After steeping, strain the mixture through cheesecloth into a large bowl or pitcher. To get every last bit of flavor from your coffee, strain it over a bowl and press the grounds down. Throw away or reuse the used coffee grounds. Cold brew can be stored in the fridge for up to 5 days after pouring into a glass, and then adjusted to taste with water and milk.
The Benefits of Iced Coffee
It's a superior form of iced coffee because it lacks the bitterness and acidity you'd get from simply cooling down brewed hot drip coffee. Because of the high quantity of coffee grounds required and the low volume of iced coffee produced, cold brew coffee can be quite pricey.
What Is It
What you're looking for is probably this; you typed "how to make coffee" into Google, and here you are, ready to make some good ol' fashioned drip coffee with a $15 machine and whatever beans you happen to have lying around, right? Plus, there's absolutely nothing wrong with that. In fact, I adore it when you say that! I had a hard time on my quest for caffeine finding advice on how to brew a perfect cup of drip coffee. Every high-end pour over coffee maker has its own set of instructions and frequently asked questions (FAQs). While drip coffee Nada Therefore, we must work together
Many self-proclaimed coffee experts claim that the water in a drip coffee maker never gets hot enough, robbing drinkers of the full range of caramelized, woody, and floral notes in their beans. Yes, that could be the case. Yes, that's probably the case. However, its greatest asset is that it can produce 12 cups of hot coffee in under 10 minutes while being the easiest and cheapest method to do so.
Tips for Success
For some reason, the instructors at Counter Culture Coffee despise drip coffee makers. They are aware that this is the preferred method for many coffee drinkers, This is the method you should follow, for better or worse, in good health or bad: Use medium-coarse grounds; on a scale from 1 to 10, your grounds for drip coffee should be around a 6.

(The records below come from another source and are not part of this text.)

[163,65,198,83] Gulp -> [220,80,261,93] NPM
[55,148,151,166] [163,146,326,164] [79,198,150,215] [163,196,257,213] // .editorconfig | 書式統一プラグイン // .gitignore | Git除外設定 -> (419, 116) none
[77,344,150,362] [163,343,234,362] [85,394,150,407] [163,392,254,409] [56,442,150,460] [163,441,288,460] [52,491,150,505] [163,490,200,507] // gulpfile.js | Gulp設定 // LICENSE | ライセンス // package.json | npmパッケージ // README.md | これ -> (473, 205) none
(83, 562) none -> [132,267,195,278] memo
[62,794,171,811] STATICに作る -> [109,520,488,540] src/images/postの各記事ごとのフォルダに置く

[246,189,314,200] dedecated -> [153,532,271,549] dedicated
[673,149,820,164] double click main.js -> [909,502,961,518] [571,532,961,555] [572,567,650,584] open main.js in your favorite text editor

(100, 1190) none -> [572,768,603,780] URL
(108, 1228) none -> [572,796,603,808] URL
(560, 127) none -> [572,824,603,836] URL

They suggest using 20 grams of beans per cup of coffee (measured out before grinding) and 320 milliliters of cold-filtered water. It takes 80 grams of coffee beans and 1,280 grams of cold, filtered water to make 4 cups of coffee. For the sake of simplicity, I'll just refer to it as water, since most people who make drip coffee don't bother to filter it (at least, I don't).
You know what to do from here: place the coffee beans in the filter, fill the back reservoir with water, plug in the machine, and turn it on.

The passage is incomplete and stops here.